*** Record extracts ***

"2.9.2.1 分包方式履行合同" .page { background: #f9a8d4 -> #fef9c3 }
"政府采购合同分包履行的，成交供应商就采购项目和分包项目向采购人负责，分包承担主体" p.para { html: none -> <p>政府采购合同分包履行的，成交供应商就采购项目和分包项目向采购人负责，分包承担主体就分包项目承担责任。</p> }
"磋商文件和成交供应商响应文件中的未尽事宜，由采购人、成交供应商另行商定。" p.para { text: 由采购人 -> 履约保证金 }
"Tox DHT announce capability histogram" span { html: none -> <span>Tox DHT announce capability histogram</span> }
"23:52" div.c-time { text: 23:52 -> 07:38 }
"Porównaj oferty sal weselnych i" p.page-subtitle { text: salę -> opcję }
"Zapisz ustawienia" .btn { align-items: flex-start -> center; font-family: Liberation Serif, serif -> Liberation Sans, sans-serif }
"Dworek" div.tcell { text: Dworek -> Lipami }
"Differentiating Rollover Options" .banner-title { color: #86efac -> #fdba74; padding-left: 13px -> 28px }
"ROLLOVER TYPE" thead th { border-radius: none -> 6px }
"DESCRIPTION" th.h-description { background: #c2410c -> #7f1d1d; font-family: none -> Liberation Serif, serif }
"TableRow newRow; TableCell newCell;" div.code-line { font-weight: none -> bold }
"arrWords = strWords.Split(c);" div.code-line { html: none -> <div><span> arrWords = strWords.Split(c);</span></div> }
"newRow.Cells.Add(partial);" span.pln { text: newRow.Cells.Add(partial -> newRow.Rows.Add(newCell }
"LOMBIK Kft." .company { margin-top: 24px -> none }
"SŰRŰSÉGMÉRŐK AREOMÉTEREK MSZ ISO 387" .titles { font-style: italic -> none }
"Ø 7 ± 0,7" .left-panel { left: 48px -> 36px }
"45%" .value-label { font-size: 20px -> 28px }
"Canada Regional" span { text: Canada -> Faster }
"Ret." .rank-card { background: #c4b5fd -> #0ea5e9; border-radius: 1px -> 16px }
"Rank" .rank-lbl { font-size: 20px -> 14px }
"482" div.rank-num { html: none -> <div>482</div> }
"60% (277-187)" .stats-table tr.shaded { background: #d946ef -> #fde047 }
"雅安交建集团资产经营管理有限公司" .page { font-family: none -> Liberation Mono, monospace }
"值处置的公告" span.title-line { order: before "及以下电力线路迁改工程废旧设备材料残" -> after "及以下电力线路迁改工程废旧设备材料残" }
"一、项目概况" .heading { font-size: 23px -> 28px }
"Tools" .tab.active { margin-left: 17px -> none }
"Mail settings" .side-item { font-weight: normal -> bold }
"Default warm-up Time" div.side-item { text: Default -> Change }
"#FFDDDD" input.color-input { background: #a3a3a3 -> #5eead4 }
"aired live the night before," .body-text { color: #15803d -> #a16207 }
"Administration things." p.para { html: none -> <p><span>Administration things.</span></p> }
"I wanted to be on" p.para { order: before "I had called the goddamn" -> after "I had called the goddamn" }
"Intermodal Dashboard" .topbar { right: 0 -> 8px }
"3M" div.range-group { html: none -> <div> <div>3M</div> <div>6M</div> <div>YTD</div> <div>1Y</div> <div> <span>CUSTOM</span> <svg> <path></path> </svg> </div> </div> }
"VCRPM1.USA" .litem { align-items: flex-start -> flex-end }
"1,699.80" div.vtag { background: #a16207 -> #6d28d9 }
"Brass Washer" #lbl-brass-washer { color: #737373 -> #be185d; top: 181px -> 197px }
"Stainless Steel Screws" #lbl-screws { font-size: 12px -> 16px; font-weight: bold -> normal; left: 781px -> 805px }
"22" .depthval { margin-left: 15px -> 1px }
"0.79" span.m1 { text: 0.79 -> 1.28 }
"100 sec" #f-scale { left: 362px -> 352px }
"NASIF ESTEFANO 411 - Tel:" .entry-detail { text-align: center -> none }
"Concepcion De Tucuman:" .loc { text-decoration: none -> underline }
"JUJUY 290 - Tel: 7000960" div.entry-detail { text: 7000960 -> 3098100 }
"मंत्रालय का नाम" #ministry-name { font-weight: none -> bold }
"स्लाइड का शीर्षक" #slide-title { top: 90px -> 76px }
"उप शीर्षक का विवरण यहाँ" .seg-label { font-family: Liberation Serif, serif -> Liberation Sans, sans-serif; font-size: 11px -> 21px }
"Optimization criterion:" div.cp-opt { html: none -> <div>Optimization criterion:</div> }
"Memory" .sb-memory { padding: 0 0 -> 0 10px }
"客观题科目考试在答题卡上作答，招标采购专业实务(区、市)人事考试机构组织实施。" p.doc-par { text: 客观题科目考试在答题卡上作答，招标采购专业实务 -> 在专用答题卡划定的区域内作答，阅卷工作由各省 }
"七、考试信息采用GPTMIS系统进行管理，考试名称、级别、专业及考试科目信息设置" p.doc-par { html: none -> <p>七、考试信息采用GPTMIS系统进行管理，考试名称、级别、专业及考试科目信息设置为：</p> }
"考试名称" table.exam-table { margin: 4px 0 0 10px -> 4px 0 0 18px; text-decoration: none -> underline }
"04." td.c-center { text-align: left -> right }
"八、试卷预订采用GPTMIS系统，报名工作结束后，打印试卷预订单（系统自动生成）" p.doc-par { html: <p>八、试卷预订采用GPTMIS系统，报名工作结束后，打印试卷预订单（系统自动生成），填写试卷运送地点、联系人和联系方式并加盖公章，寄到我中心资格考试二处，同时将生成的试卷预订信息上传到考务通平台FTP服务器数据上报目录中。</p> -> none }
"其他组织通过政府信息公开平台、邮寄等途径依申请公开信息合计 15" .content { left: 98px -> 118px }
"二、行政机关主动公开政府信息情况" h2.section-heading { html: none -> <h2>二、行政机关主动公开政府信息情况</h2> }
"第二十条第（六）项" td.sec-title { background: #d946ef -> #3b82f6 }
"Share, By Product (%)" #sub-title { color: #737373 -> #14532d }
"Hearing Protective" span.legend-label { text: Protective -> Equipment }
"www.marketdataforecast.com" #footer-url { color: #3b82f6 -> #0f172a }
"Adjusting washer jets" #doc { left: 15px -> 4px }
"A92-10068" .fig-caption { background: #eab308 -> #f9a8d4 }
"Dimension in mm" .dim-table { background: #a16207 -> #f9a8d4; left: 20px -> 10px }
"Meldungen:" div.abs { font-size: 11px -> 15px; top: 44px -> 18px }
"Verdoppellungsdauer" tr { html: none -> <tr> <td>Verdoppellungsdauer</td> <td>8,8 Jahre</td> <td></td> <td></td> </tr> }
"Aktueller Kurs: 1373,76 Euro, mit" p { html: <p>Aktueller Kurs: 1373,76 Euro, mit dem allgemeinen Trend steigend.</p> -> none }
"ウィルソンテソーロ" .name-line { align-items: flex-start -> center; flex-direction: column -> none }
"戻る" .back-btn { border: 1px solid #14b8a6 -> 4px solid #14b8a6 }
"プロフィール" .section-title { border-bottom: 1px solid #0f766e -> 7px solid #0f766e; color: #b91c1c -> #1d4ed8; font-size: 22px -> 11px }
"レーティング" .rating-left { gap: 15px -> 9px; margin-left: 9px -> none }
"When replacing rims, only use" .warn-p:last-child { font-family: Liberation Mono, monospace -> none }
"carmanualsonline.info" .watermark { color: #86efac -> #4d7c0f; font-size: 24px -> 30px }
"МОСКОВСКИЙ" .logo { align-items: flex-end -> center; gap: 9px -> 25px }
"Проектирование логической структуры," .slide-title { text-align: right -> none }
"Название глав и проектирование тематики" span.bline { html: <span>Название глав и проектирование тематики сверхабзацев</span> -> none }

*** End of Record extracts ***

Beginning at the line above that contains "top: 90px ->", return each line exactly through the line that contains "gap: 15px ->", and no others.

→ Exercise response:
"स्लाइड का शीर्षक" #slide-title { top: 90px -> 76px }
"उप शीर्षक का विवरण यहाँ" .seg-label { font-family: Liberation Serif, serif -> Liberation Sans, sans-serif; font-size: 11px -> 21px }
"Optimization criterion:" div.cp-opt { html: none -> <div>Optimization criterion:</div> }
"Memory" .sb-memory { padding: 0 0 -> 0 10px }
"客观题科目考试在答题卡上作答，招标采购专业实务(区、市)人事考试机构组织实施。" p.doc-par { text: 客观题科目考试在答题卡上作答，招标采购专业实务 -> 在专用答题卡划定的区域内作答，阅卷工作由各省 }
"七、考试信息采用GPTMIS系统进行管理，考试名称、级别、专业及考试科目信息设置" p.doc-par { html: none -> <p>七、考试信息采用GPTMIS系统进行管理，考试名称、级别、专业及考试科目信息设置为：</p> }
"考试名称" table.exam-table { margin: 4px 0 0 10px -> 4px 0 0 18px; text-decoration: none -> underline }
"04." td.c-center { text-align: left -> right }
"八、试卷预订采用GPTMIS系统，报名工作结束后，打印试卷预订单（系统自动生成）" p.doc-par { html: <p>八、试卷预订采用GPTMIS系统，报名工作结束后，打印试卷预订单（系统自动生成），填写试卷运送地点、联系人和联系方式并加盖公章，寄到我中心资格考试二处，同时将生成的试卷预订信息上传到考务通平台FTP服务器数据上报目录中。</p> -> none }
"其他组织通过政府信息公开平台、邮寄等途径依申请公开信息合计 15" .content { left: 98px -> 118px }
"二、行政机关主动公开政府信息情况" h2.section-heading { html: none -> <h2>二、行政机关主动公开政府信息情况</h2> }
"第二十条第（六）项" td.sec-title { background: #d946ef -> #3b82f6 }
"Share, By Product (%)" #sub-title { color: #737373 -> #14532d }
"Hearing Protective" span.legend-label { text: Protective -> Equipment }
"www.marketdataforecast.com" #footer-url { color: #3b82f6 -> #0f172a }
"Adjusting washer jets" #doc { left: 15px -> 4px }
"A92-10068" .fig-caption { background: #eab308 -> #f9a8d4 }
"Dimension in mm" .dim-table { background: #a16207 -> #f9a8d4; left: 20px -> 10px }
"Meldungen:" div.abs { font-size: 11px -> 15px; top: 44px -> 18px }
"Verdoppellungsdauer" tr { html: none -> <tr> <td>Verdoppellungsdauer</td> <td>8,8 Jahre</td> <td></td> <td></td> </tr> }
"Aktueller Kurs: 1373,76 Euro, mit" p { html: <p>Aktueller Kurs: 1373,76 Euro, mit dem allgemeinen Trend steigend.</p> -> none }
"ウィルソンテソーロ" .name-line { align-items: flex-start -> center; flex-direction: column -> none }
"戻る" .back-btn { border: 1px solid #14b8a6 -> 4px solid #14b8a6 }
"プロフィール" .section-title { border-bottom: 1px solid #0f766e -> 7px solid #0f766e; color: #b91c1c -> #1d4ed8; font-size: 22px -> 11px }
"レーティング" .rating-left { gap: 15px -> 9px; margin-left: 9px -> none }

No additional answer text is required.